Özlem Gökbel Yazio: Kaybolan Değerlerimiz

“Hey! Komşuculuk oynayalım mı?”

‘Komşuculuk’ gerçekten de oyundu bizim için önceleri. Büyüklerimizden gördüğümüz hemen her şey gibi bunu da taklit ederdik. Komşumuz eğer çocuklu ise annemin sosyalleşelim diye bizi de yanında taşıdığı komşu ziyaretlerinde görgümüz artardı. Sonra evde sıkıldığımız günlerde kardeşim üst kat komşum olurdu; pembe plastik minyatür çay takımını hazır eder, ortaya bir de kakaolu kek koyardı hayali, ben de misafirliğe giderdim ona: “Ding dong! Merhaba komşu, bir çayını içmeye geldim!” Ne konuşurduk ne kadar sürerdi, hiç hatırlamıyorum, sadece duygusu kalmış, puslu bir paylaşım hissi.

Bu sabah, karşı komşumuzdan beni hayli buruklaştıran bir mesaj aldım.

Bu sabah, karşı komşumuzdan beni hayli buruklaştıran bir mesaj aldım.   
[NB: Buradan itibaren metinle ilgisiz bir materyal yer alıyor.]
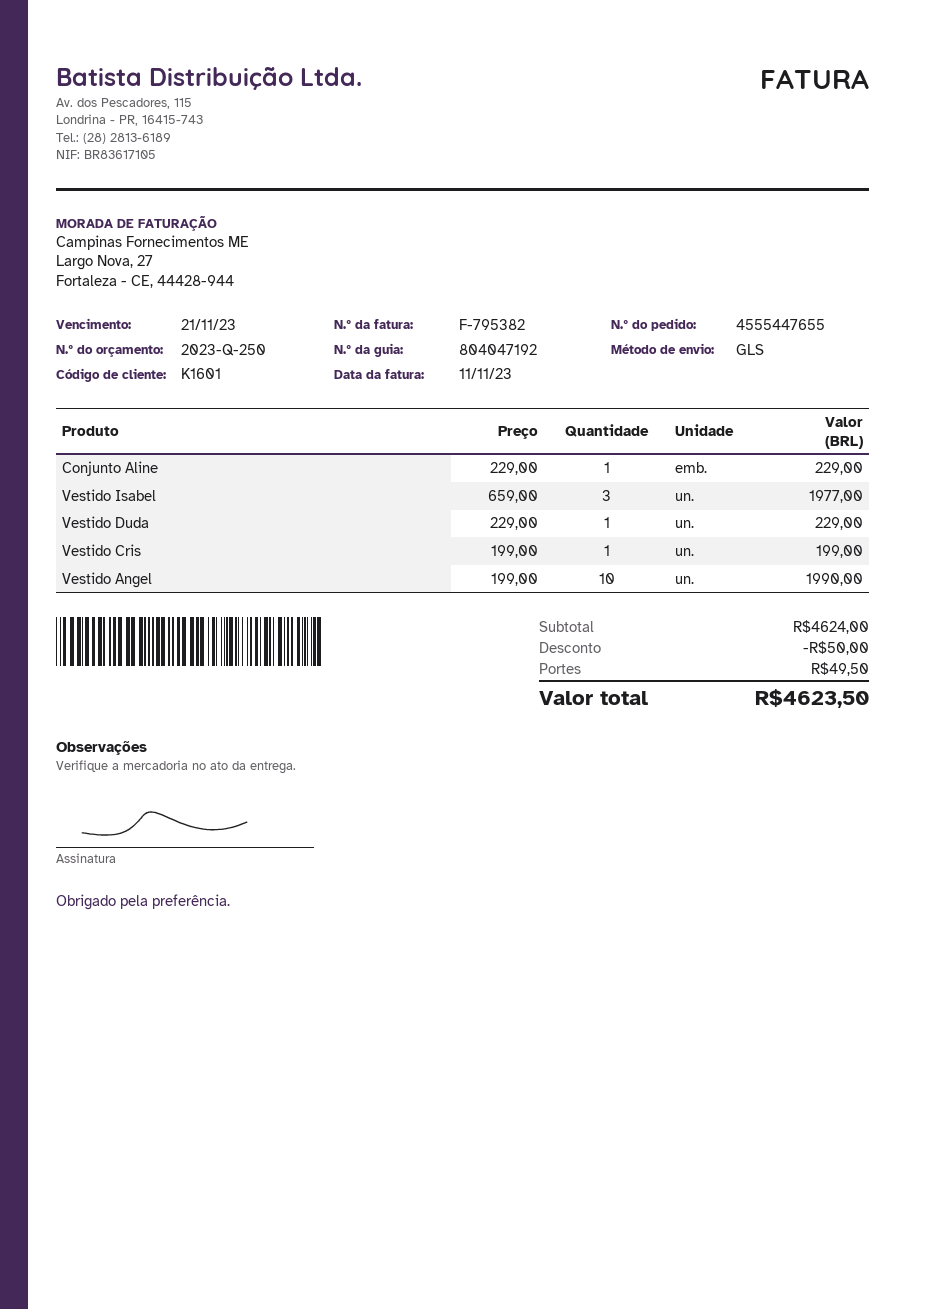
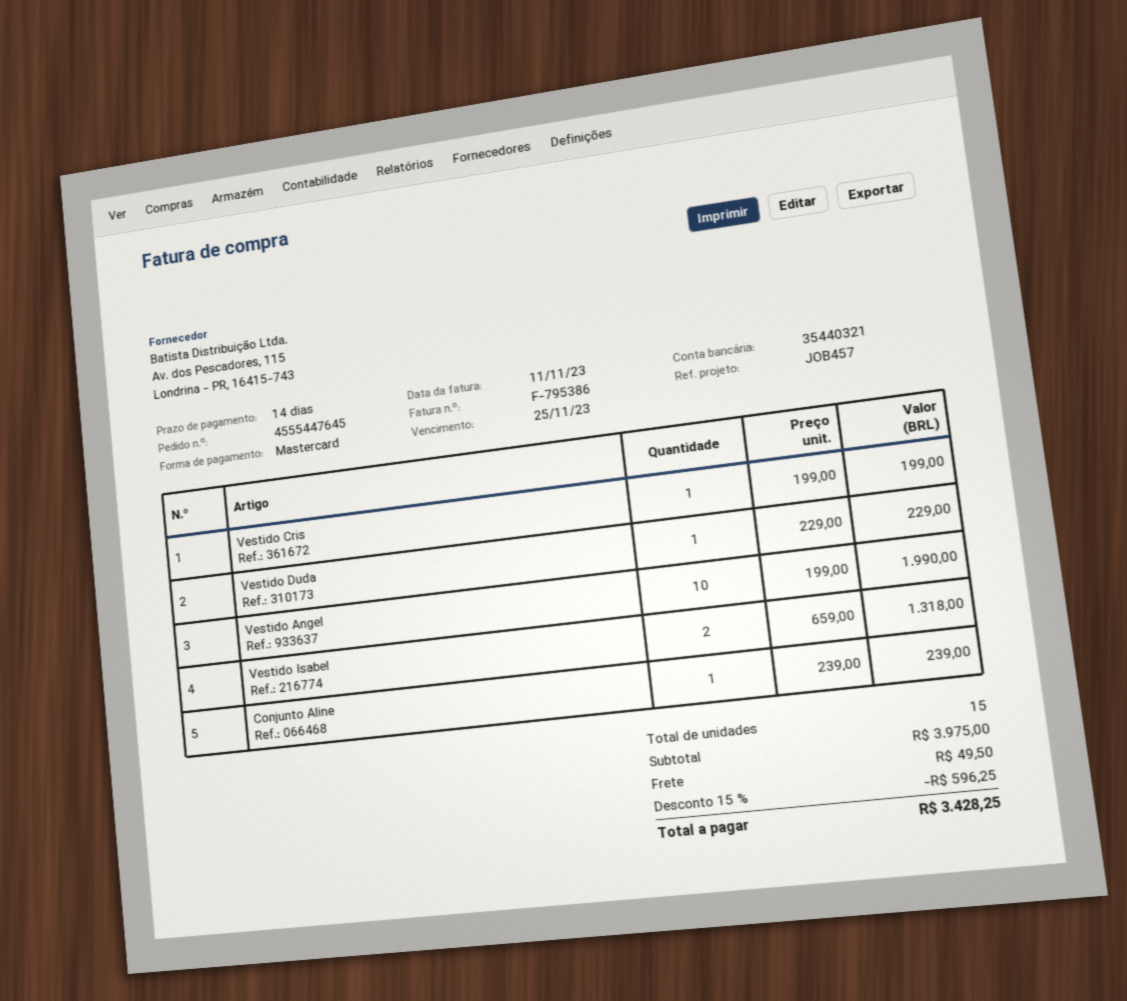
order number: 4555447655 -> 4555447645
invoice number: F-795382 -> F-795386
due date: 2023-11-21 -> 2023-11-25
Conjunto Aline: 1 x 229.00 = 229.00 -> 1 x 239.00 = 239.00
Vestido Isabel: 3 x 659.00 = 1977.00 -> 2 x 659.00 = 1318.00
subtotal: 4624.00 -> 3975.00
discount: 50.00 -> 596.25
total: 4623.50 -> 3428.25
“Özlemcim günaydın, nasılsın? Canım kusurumuza bakmayın ne olur, sana ve eşine hoşça kal diyemeden biz evden bu sabah erkenden taşındık. Son iki hafta içinde çok hızlı gelişmeler oldu, ev satıldı ve hemen toplanıp çıkmamız gerekti. Sizlerle tanıştığıma çoook mutlu oldum. Bütün desteğiniz ve güler yüzleriniz için çok teşekkür ederim. Bir kahve içecektik onu artık başka bir vesileyle belki Datça'da gerçekleştiririz.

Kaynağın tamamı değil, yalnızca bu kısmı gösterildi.